### MATERIALS PROVIDED:
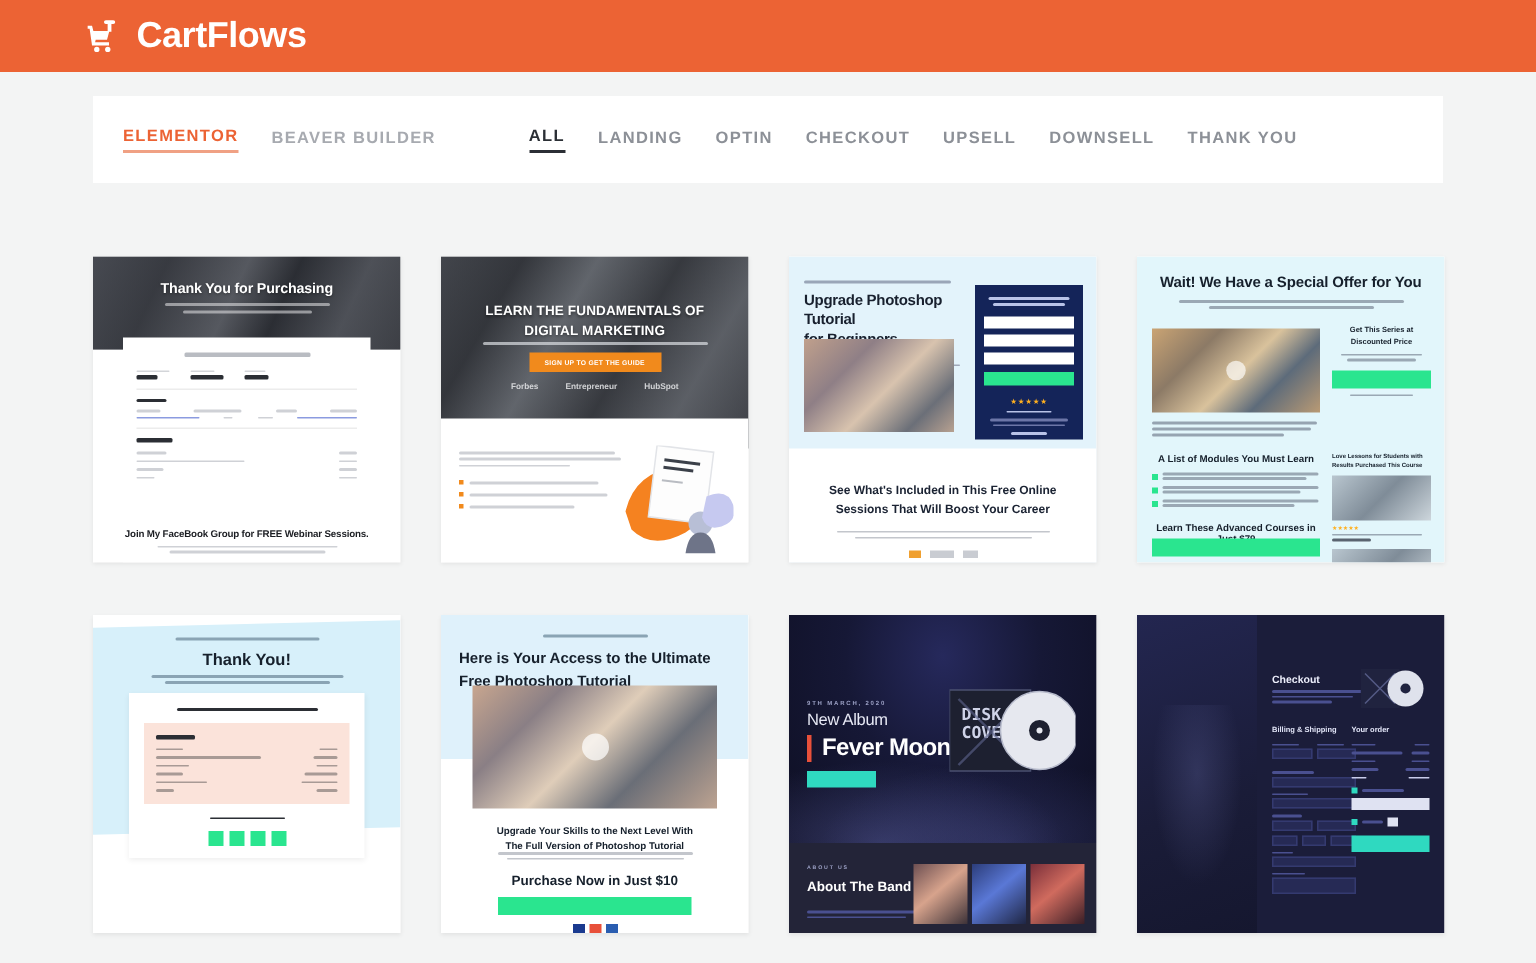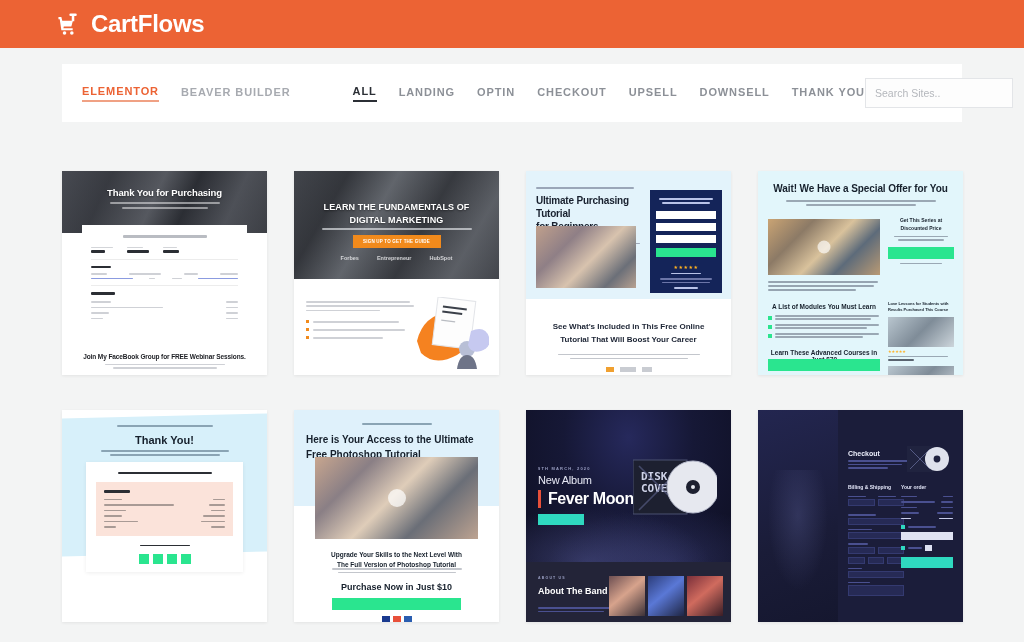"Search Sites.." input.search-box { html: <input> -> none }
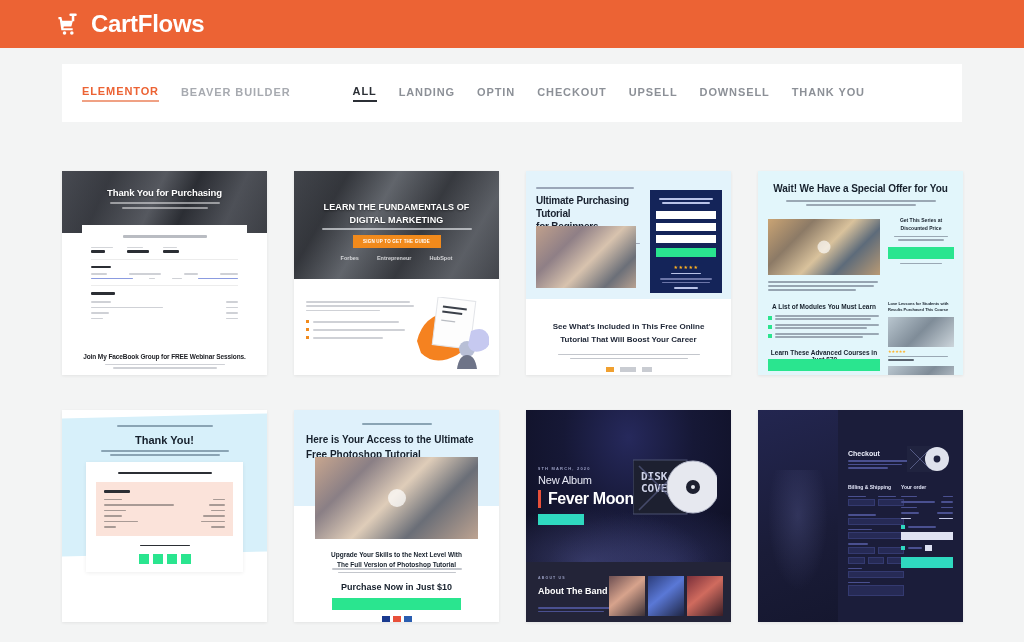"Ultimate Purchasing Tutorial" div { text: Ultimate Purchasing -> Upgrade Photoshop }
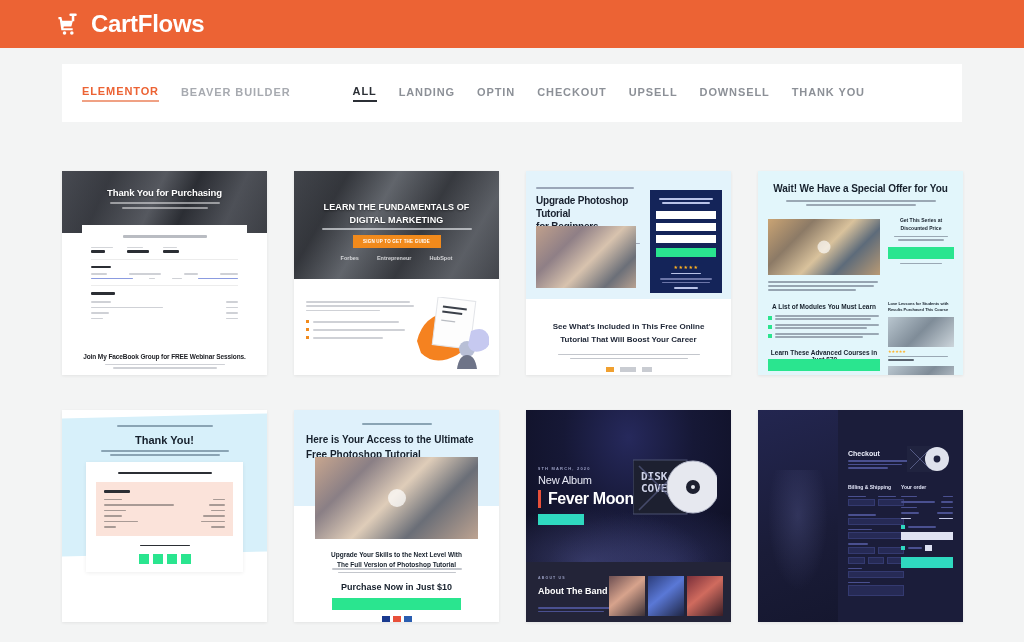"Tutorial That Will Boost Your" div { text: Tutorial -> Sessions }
--
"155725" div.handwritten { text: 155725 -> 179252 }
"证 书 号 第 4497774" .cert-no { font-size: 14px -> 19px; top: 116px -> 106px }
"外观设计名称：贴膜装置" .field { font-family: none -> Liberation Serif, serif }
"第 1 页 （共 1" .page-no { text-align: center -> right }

### HOW TO COMPLETE THIS TASK:
Look above for the line with "text: 155725 ->" and the line with "text-align: center ->". Write out those two lines and all the lines between them, exactly, and no others.

### ANSWER BELOW:
"155725" div.handwritten { text: 155725 -> 179252 }
"证 书 号 第 4497774" .cert-no { font-size: 14px -> 19px; top: 116px -> 106px }
"外观设计名称：贴膜装置" .field { font-family: none -> Liberation Serif, serif }
"第 1 页 （共 1" .page-no { text-align: center -> right }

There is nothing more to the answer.